Source : PERTHNOW NEWS
A visitor to Andrew Mountbatten-Windsor’s new home has exposed the horrid smell the disgraced former prince is now forced to inhale every day.
The disgraced former prince was first booted from the Royal Lodge back in early February, months after King Charles II stripped him of his princely title.
Mr Mountbatten-Windsor was cast out to Wood Farm on Sandringham, but that was only his temporary abode before moving to his permanent place of exile, Marsh Farm.
Though the ex-duke was not formally charged following his arrest on February 19, it appears the palace is bent on imposing bail-like conditions on the 66-year-old.
He had spent months totally isolated from his family, with his ex-wife Sarah Ferguson nowhere to be seen, and his princess daughters Beatrice and Eugenie steering clear of him.
That changed earlier this week when Mr Mountbatten-Windsor was visited by his brother Prince Edward, who was said to have a stern word with him about the move to Marsh Farm — which the disgraced former prince was said to be resisting.
He is understood to have spent his first night at Marsh on Easter Monday.
Now, a journalist who visited Sandringham just before the former prince moved to Marsh Farm has detailed the smell that overwhelms the property.
Julia Banim, writing for The Mirror, said the “smell of wet mud” took her “aback” as she looked around the estate.

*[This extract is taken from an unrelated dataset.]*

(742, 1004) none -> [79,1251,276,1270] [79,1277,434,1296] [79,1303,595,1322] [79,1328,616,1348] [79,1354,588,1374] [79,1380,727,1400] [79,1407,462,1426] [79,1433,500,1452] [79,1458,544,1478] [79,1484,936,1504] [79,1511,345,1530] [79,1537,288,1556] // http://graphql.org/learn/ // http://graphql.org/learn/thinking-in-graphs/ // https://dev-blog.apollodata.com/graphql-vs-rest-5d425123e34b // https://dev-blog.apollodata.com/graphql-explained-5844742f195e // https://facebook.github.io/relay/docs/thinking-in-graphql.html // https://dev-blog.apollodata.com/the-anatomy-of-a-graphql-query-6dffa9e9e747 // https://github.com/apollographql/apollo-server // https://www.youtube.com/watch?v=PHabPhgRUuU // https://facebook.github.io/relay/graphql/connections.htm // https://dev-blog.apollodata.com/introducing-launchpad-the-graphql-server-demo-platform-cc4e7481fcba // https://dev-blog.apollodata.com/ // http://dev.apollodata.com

It’s certainly lacking in grandeur, but Ms Banim said it also offers little privacy, with the windows to the front rooms just a “stone’s throw away” from the country lane the house sits beside.
Though Mr Mountbatten-Windsor has been heavily scrutinised in the past, it was toward the end of 2025 when he faced real wrath.
Following the publication of Virginia Giuffre’s posthumous memoir, Mr Mountbatten-Windsor’s relationship to convicted paedophile Jeffrey Epstein was again cast into the light.
On October 30, he was stripped of his princely title. Following years of advocacy, the Epstein files began to be released by the US Department of Justice on December 19.
The files, a mixture of email communications and other documents and images, were released in waves.
But it wasn’t until the January 30 release, which contained emails that suggest the former prince may have shared confidential trade information with Epstein, that police become involved.
Nearly three weeks later Mr Mountbatten-Windsor was arrested on the suspicion of misconduct in public office and questioned for 11 hours before he was driven back to his isolation on Wood Farm .
He has not been charged, though investigations remain ongoing. Most reports indicate that the palace was blindsided by the arrest, though some commentators argue that there is no way Buckingham would not have been told.
Mr Mountbatten-Windsor has always maintained his innocence in relation to Epstein’s trafficking.